No i co z tym zrobic? Przyznam, ze nawet nie wiem gdzie szukac.

emerge (i eix) podaj mi ze w systemie sa tylko nowsze wersje, wiec nie wiem czemu taki komunikat  :Sad: 

Pozdrawiam

----------

## tytanick

Najlepiej to chyba wywalic caly xorg i nvidie, potem dac emerge --depclean, a następnie zemergowac xorga i nvidie ponownie  :Smile: 

----------

## RA6

Zamaskować nieoficjalne drivery od nvidii:

x11-drivers/nvidia-drivers-169.07

Na przyszłość dodanie flagi -t do emerge world ładnie podaje na tacy wymagania  :Wink: 

----------

## dylon

Jakos nie widze zwiazku sterownikow nvidii i problemu  :Sad:  tym bardziej ze z nimi nie ma problemu  :Razz: 

Co do wywalenia xorg i deepclean to raczej nie skorzystam.

Chce mi wywalic cale xorg+kde +jeszcze troche  :Sad: 

Pozniej mialbym ze dwa-trzy dni kompilacji...

Szukalem tego typu wpisow w plikach portage ale nie potrafie znaleźc. Albo te dane sa jakos ukryte w dziwnych plikach albo samo portage mi swiruje (dla odmiany dzisiaj sprawdzilem te sama wersje portage na innym kompie i dziala - wiec winny raczej nie jest)

Moze jeszcze jakies pomysly?

Arfrever: Ortografia

----------

## RA6

Powyższy opisywany przez ciebie problem miałem przy próbie instalacji nieoficjalnych sterów nvidii dokładnie: x11-drivers/nvidia-drivers-169.07. Po zamaskowaniu problemy zniknęły jak ręką odjąć.

----------

## w.tabin

 *dylon wrote:*   

> Jakos nie widze zwiazku sterownikow nvidii i problemu  tym bardziej ze z nimi nie ma problemu 
> 
> Moze jeszcze jakies pomysly?

 

zamaskuj sterowniki od x11-drivers/nvidia-drivers-169.07, też miałem ten problem.

Ktoś już o tym pisał, to wystarczy.

Pozdrawiam

----------

## acei

To chyba jakieś skrosowane ebuildy z portage i overlay-a. 

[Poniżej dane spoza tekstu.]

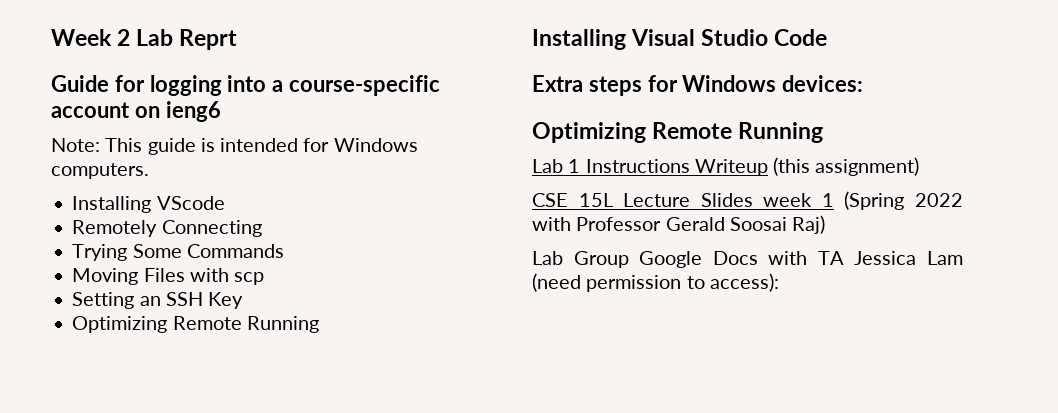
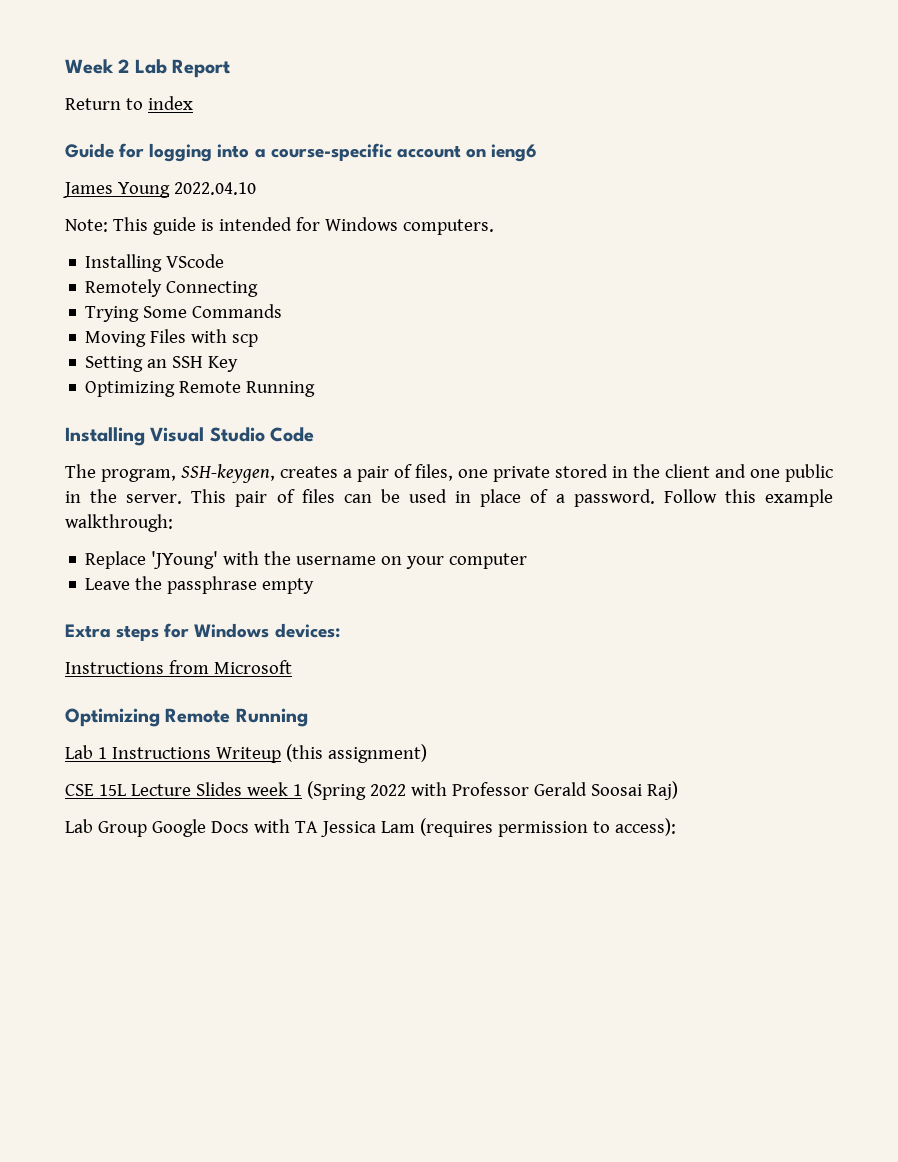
- Week 2 Lab Reprt
+ Week 2 Lab Report
+ Return to index
+ James Young 2022.04.10
+ The program, SSH-keygen, creates a pair of files, one private stored in the client and one public in the server. This pair of files can be used in place of a password. Follow this example walkthrough:
+ Replace 'JYoung' with the username on your computer
+ Leave the passphrase empty
+ Instructions from Microsoft
- Lab Group Google Docs with TA Jessica Lam (need permission to access):
+ Lab Group Google Docs with TA Jessica Lam (requires permission to access):

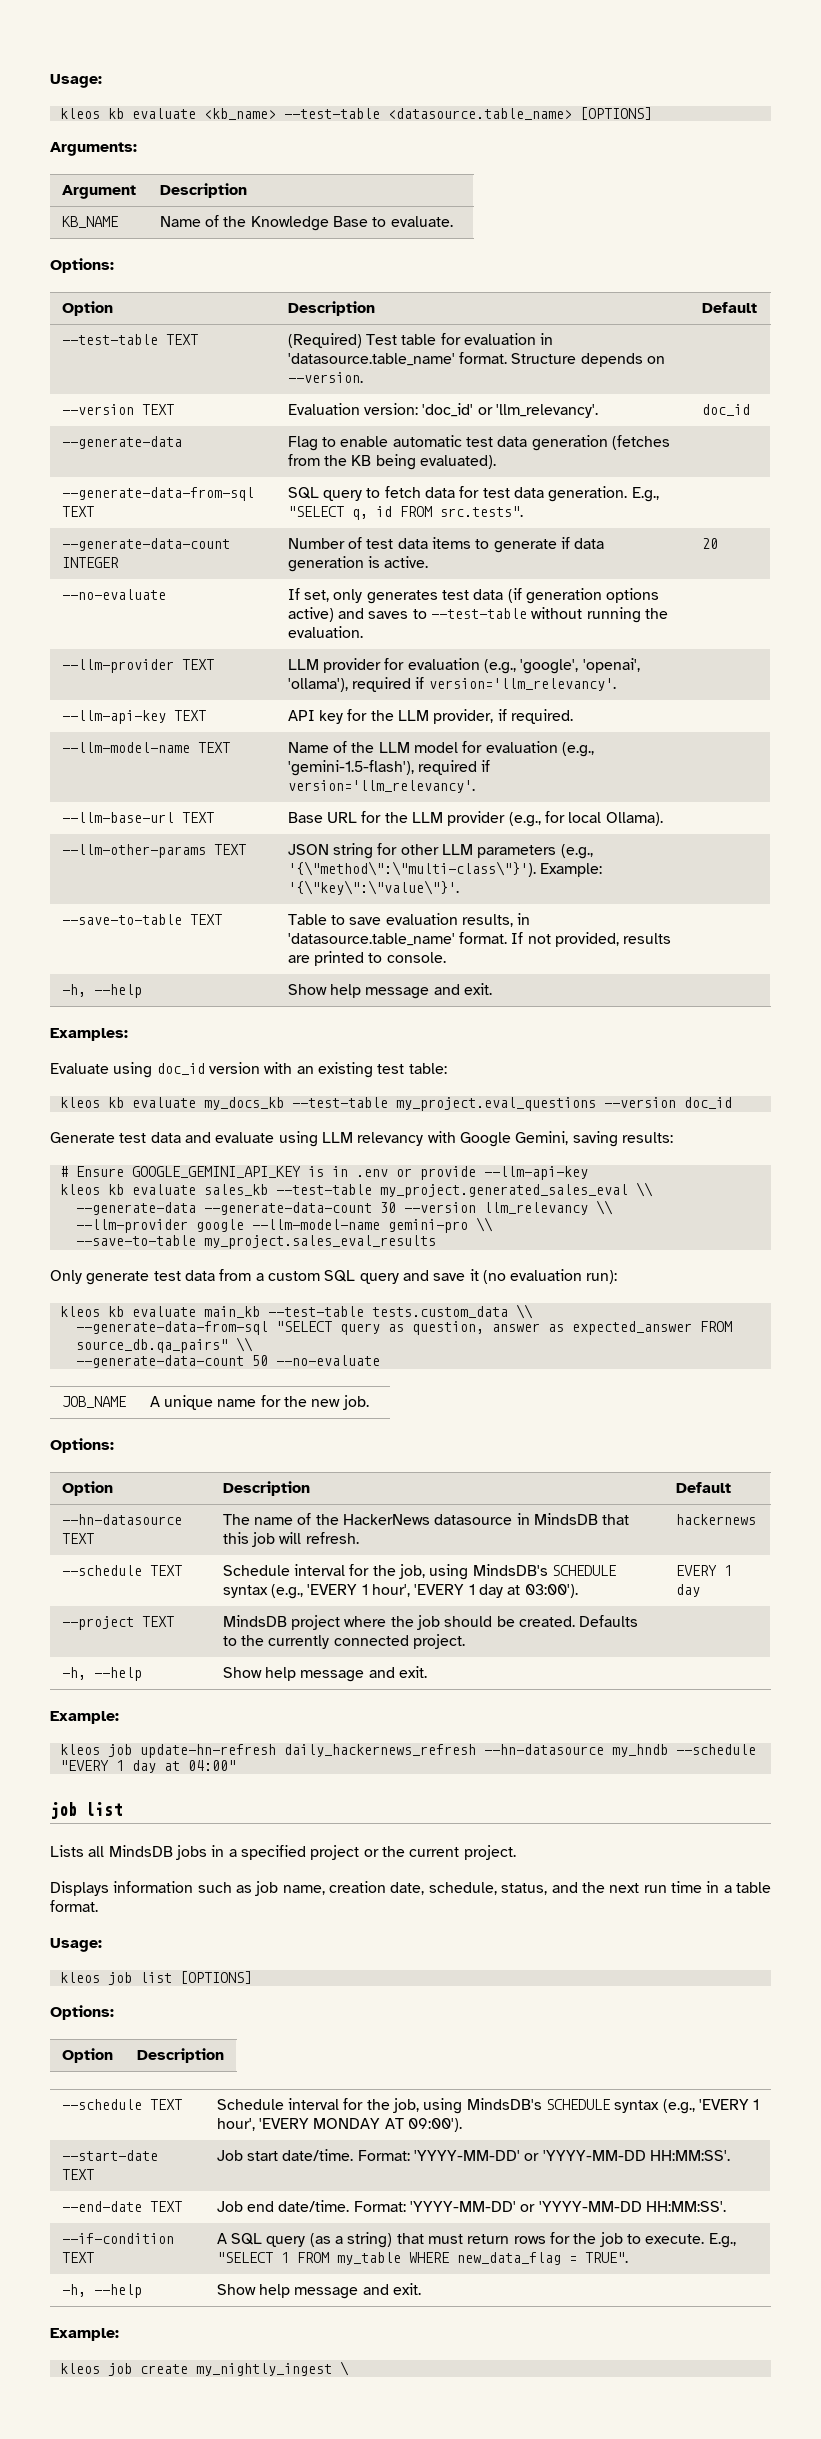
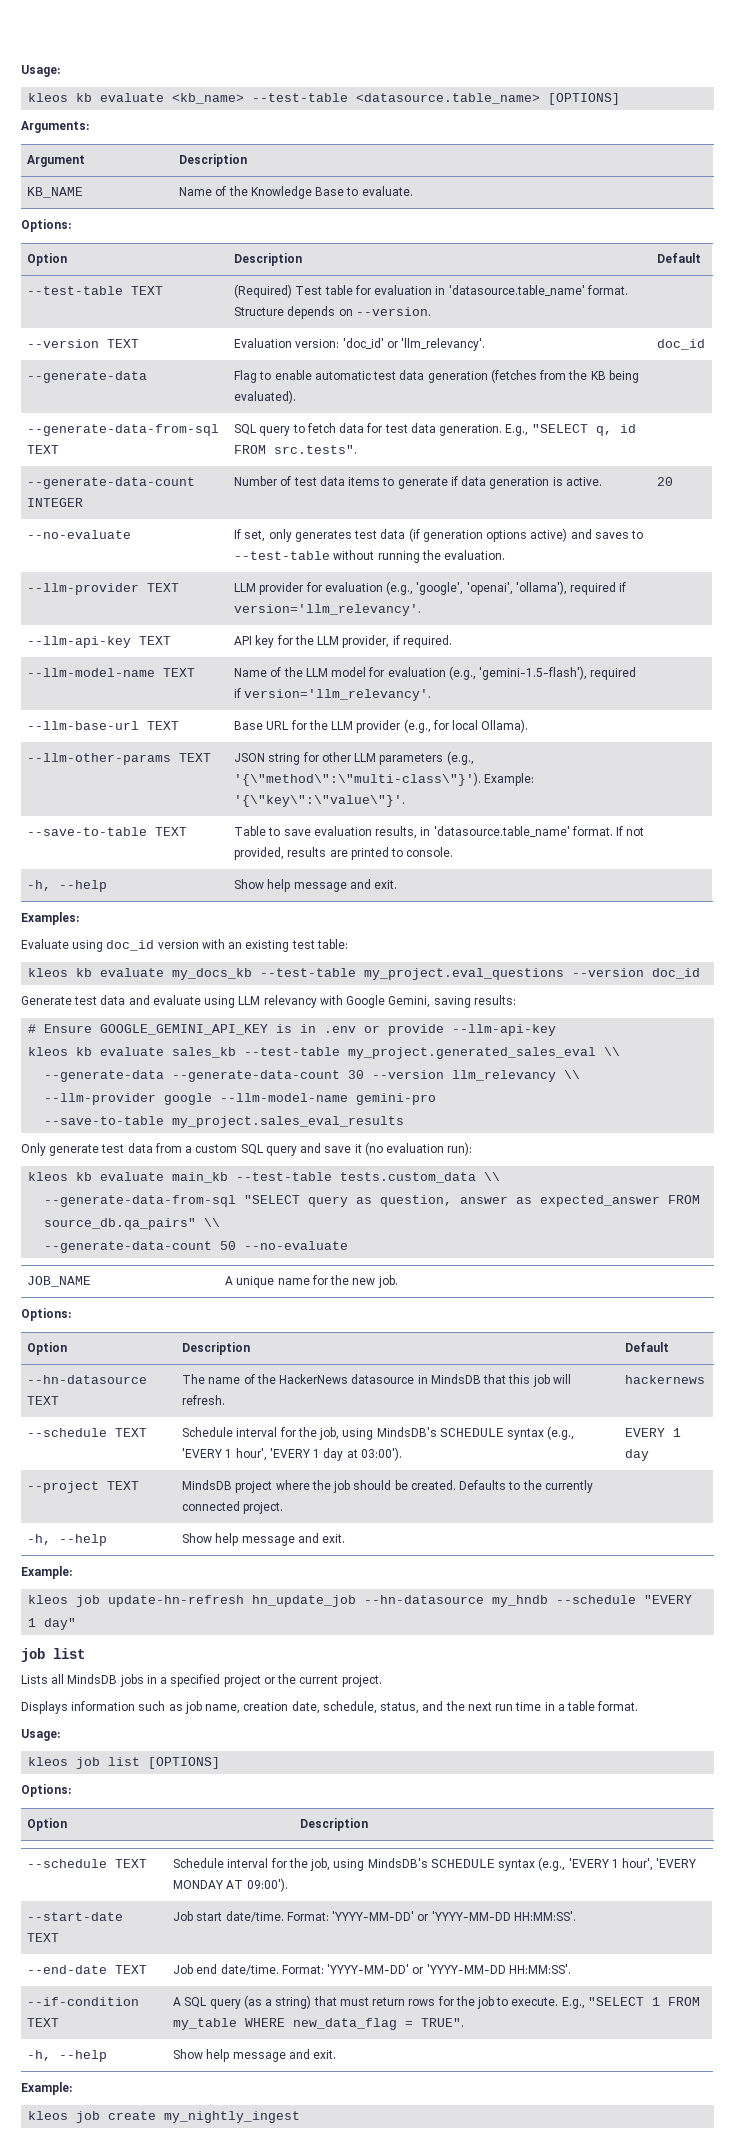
- --llm-provider google --llm-model-name gemini-pro \\
+ --llm-provider google --llm-model-name gemini-pro
- kleos job update-hn-refresh daily_hackernews_refresh --hn-datasource my_hndb --schedule "EVERY 1 day at 04:00"
+ kleos job update-hn-refresh hn_update_job --hn-datasource my_hndb --schedule "EVERY 1 day"
- kleos job create my_nightly_ingest \
+ kleos job create my_nightly_ingest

Albo maskujesz pakiety albo PORTDIR_OVERLAY w make.conf.

----------

## dylon

Przepraszam i zwracam honor.

Mimo, ze wydawalo mi sie ze brak tu logicznego zwiazku, to faktycznie zamaskowanie najnowszych sterow nvidii problem rozwiazalo  :Smile: 

Dzieki wielkie  :Smile: 

Pozdrawiam

----------